Keyword Clustering and Content Map Creation
The ninety-day plan's content map is built on keyword clusters. Semrush's Keyword Clustering feature — or a manual spreadsheet method — groups keywords with similar search intent. Each cluster represents a mini ecosystem of one pillar page and three to five cluster articles. Completing two to three full clusters within ninety days is a realistic and high-impact target.
The content map should also indicate each piece's position in the buyer's journey. Broad awareness-stage guides, comparison-stage content, and decision-stage case studies must be distributed in a balanced way. This distribution helps organic visitors advance through the conversion funnel. Linking each content piece to its predecessor and successor via internal links keeps the user journey seamless.

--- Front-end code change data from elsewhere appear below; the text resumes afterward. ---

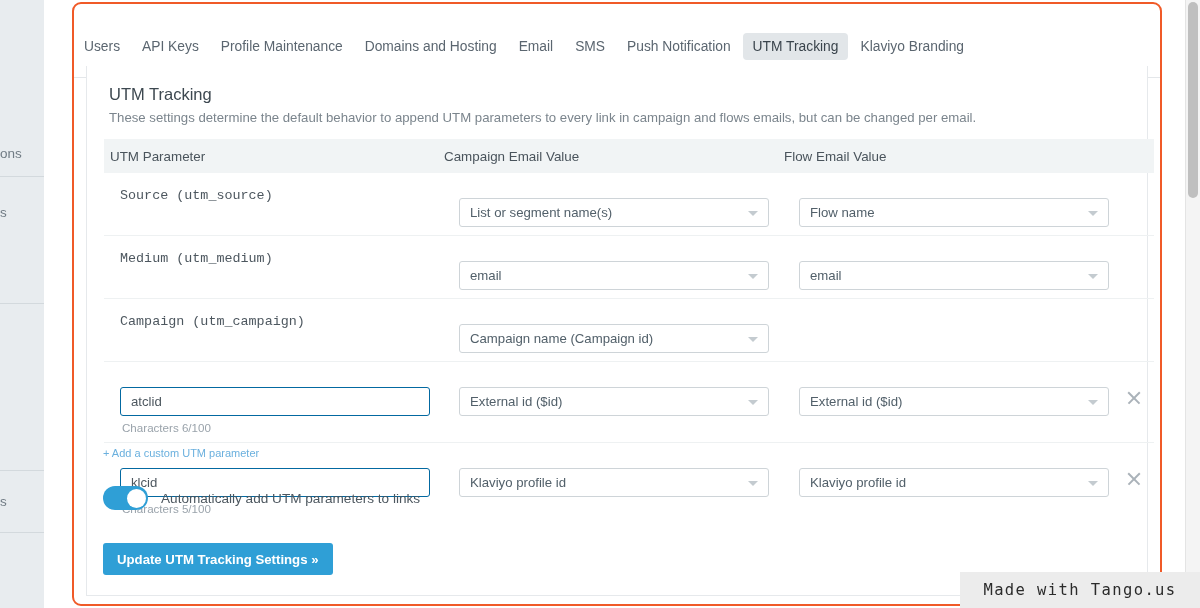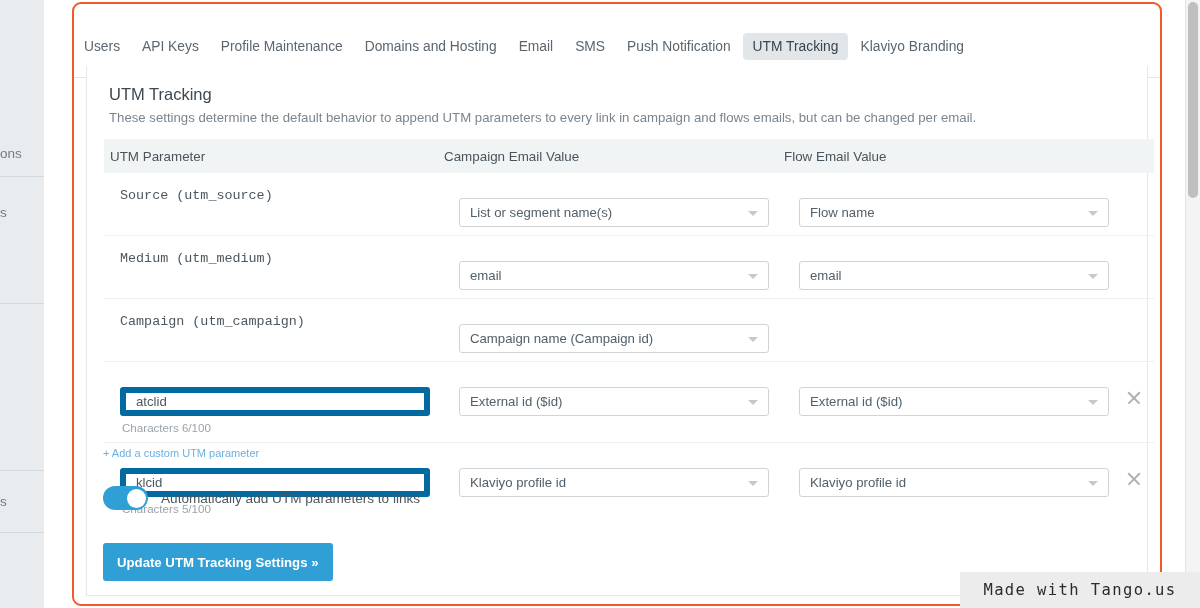--- a/index.html
+++ b/index.html
@@ -229,7 +229,7 @@
   .textinput {
     width: 310px;
     height: 29px;
-    border: 6px solid #0369a1;
+    border: 1px solid #0369a1;
     border-radius: 3px;
     background: #ffffff;
     box-sizing: border-box;

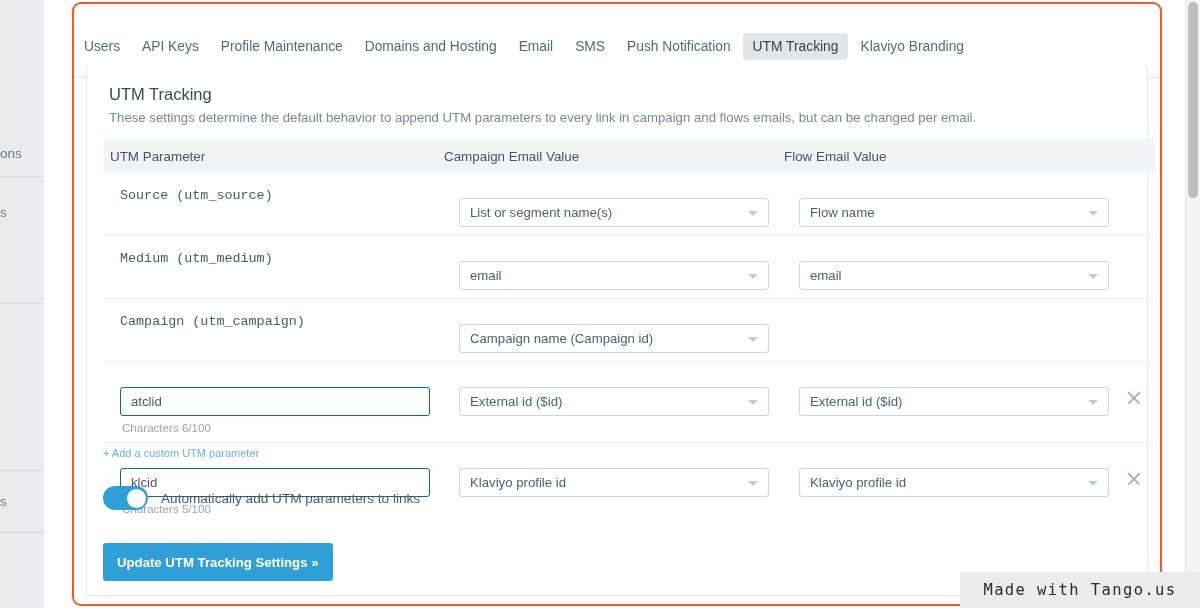--- a/index.html
+++ b/index.html
@@ -318,7 +318,7 @@
     position: absolute;
     left: 16px;
     top: 477px;
-    height: 38px;
+    height: 32px;
     padding: 0 14px;
     background: #2f9fd6;
     border: none;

Weekly Sprint Planning and Deliverable Definitions
The ninety-day plan is broken into twelve weekly sprints, each with specific deliverables. Goals like "publish two blog posts and prepare three carousel graphics this week" make progress measurable. The sprint backlog — the complete task list for the week — should be shared with the team first thing Monday morning.

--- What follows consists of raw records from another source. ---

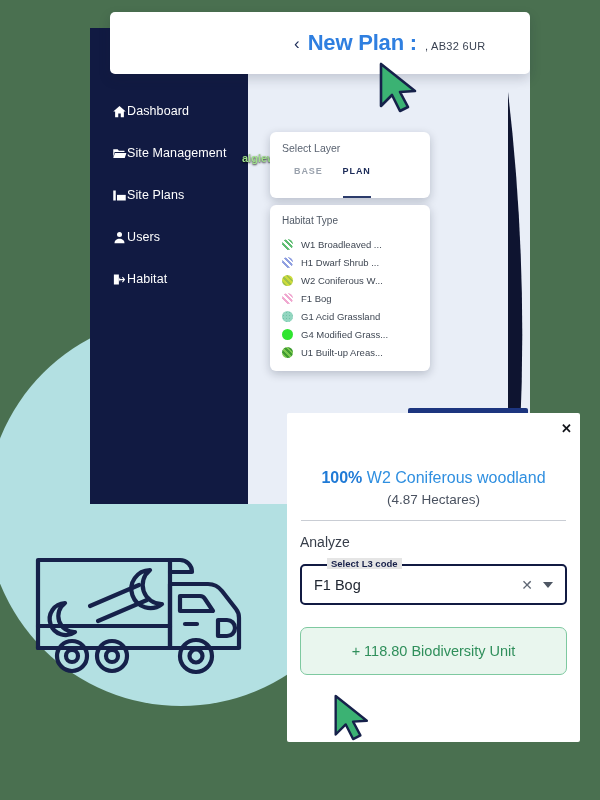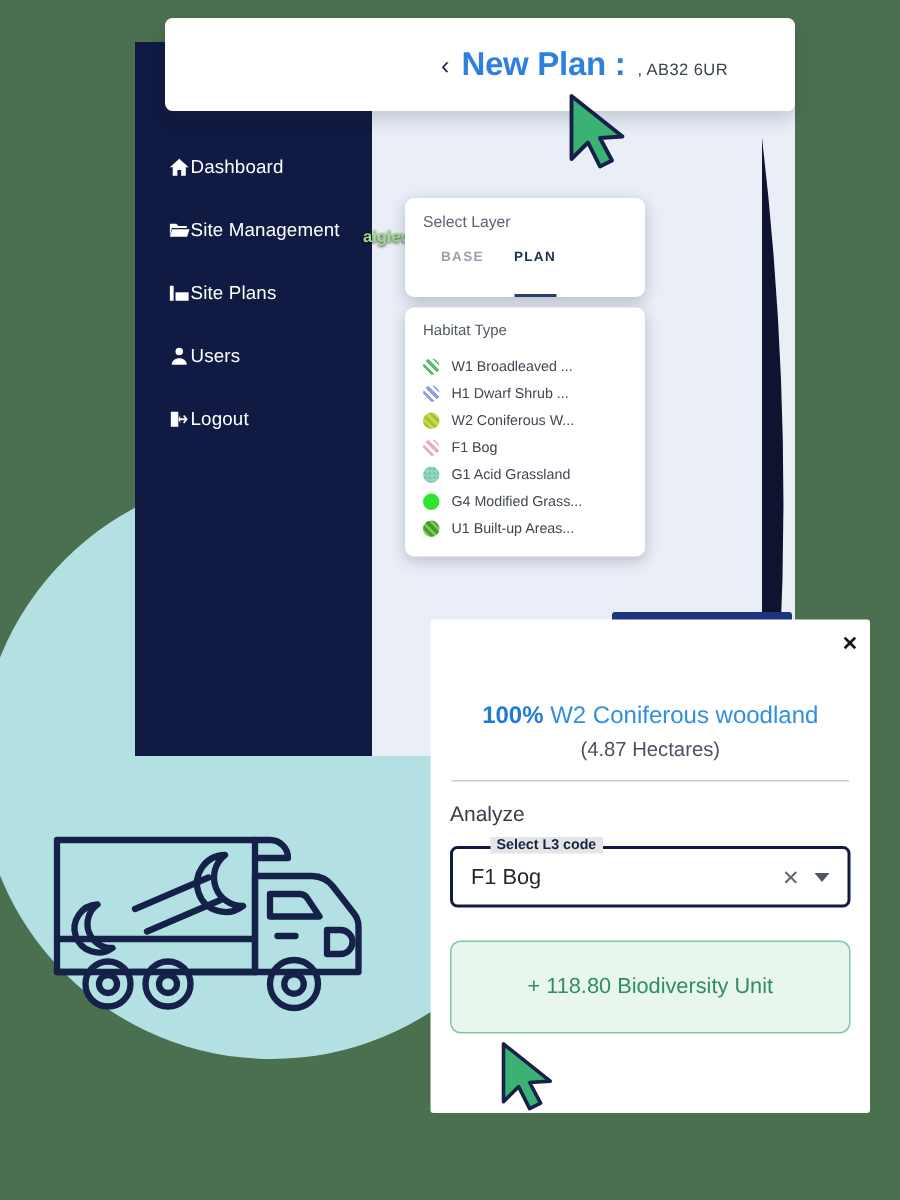--- a/index.html
+++ b/index.html
@@ -363,7 +363,7 @@
               <path d="M13 8v3h5l-2-2.4 1.4-1.2L21 12l-3.6 4.6L16 15.4 18 13h-5v3l-2-4z"></path>
             </svg>
         </span>
-        <span class="nav-label">Logout</span>
+        <span class="nav-label">Habitat</span>
       </div>
 
     </div>

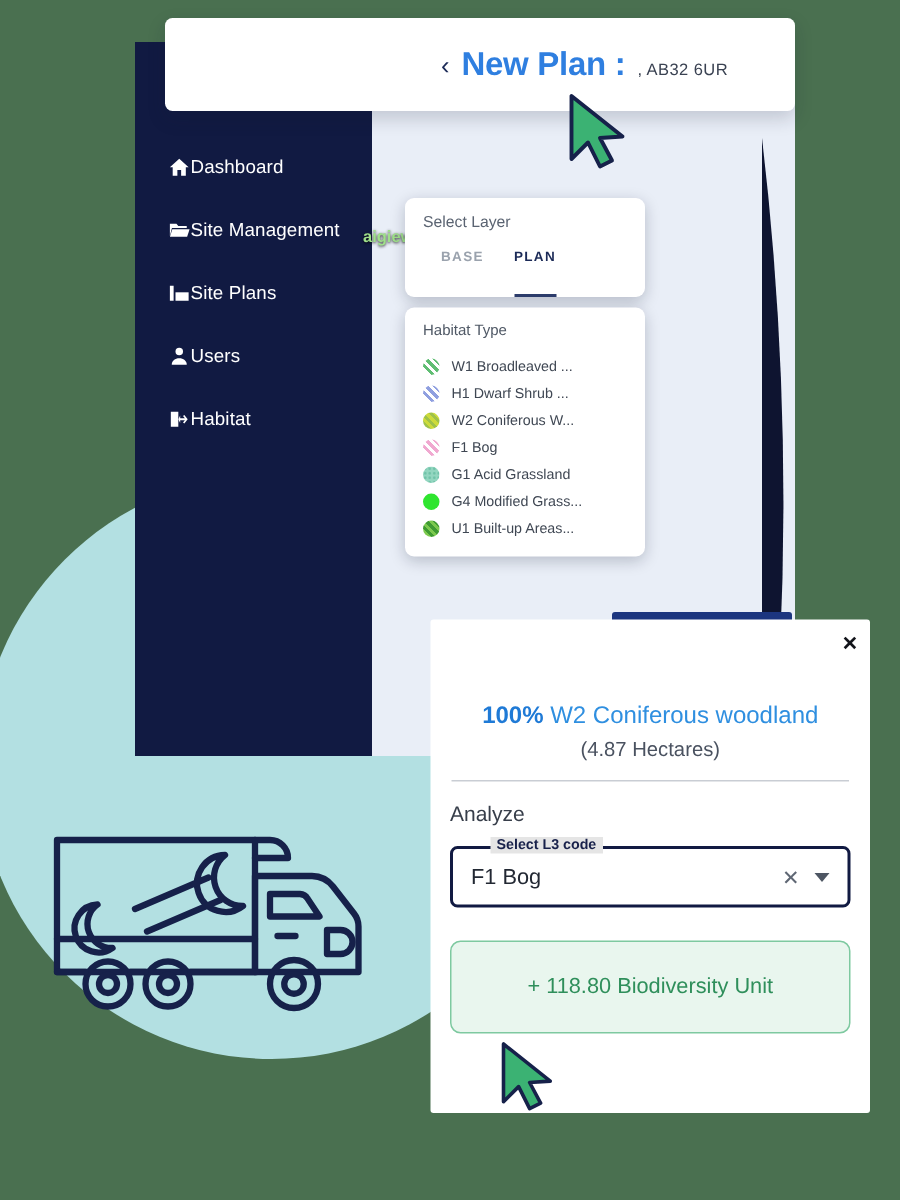--- a/index.html
+++ b/index.html
@@ -289,7 +289,7 @@
 
   .bio-button {
     margin-top: 22px;
-    height: 62px;
+    height: 48px;
     border: 1.4px solid #7ec9a0;
     border-radius: 7px;
     background: #e9f6ee;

A sprint retrospective, held as a brief session every Friday, closes the weekly loop. The team records how close it came to hitting targets, which obstacles arose, and which tasks roll over to the following week. This cadence transforms a large, abstract ninety-day plan into manageable slices. At Hareki Studio we track sprint velocity over time, letting us forecast how much work the team can realistically complete in future cycles.
Resource Planning and Budget Allocation
Bringing the ninety-day plan to life depends on adequate resource allocation. Human-resource planning must account for the weekly capacity of each writer, editor, designer, and SEO specialist. If one writer can produce an average of two long-form pieces per week, twelve weeks yield a capacity of twenty-four articles. That number serves as a concrete reality check for the plan's feasibility.
Budget allocation covers production tools, stock imagery, freelancer fees, and potential paid-distribution costs. Splitting the total budget with 60 percent to production, 25 percent to distribution, and 15 percent to measurement and optimization tools provides a balanced starting point. At Hareki Studio every client's ninety-day plan is delivered alongside a clear budget table, ensuring transparent alignment between expectations and investment.
Milestone Tracking and Adaptation Mechanisms
The ninety-day plan has three critical milestone checkpoints: day thirty, day sixty, and day ninety reviews. By day thirty, the foundation should be in place and initial content published. By day sixty, early performance data should be analyzed and the second-phase strategy adjusted. By day ninety, a comprehensive results report should be prepared as input for the next quarter's planning.
The adaptation mechanism guarantees the plan can respond to changing conditions. If a piece of content unexpectedly goes viral, additional content around that topic should be fast-tracked. If a keyword cluster underperforms expectations, the team should be ready to pivot to a more promising alternative. A flexible yet disciplined approach preserves both the strategic coherence and the tactical agility of the ninety-day plan.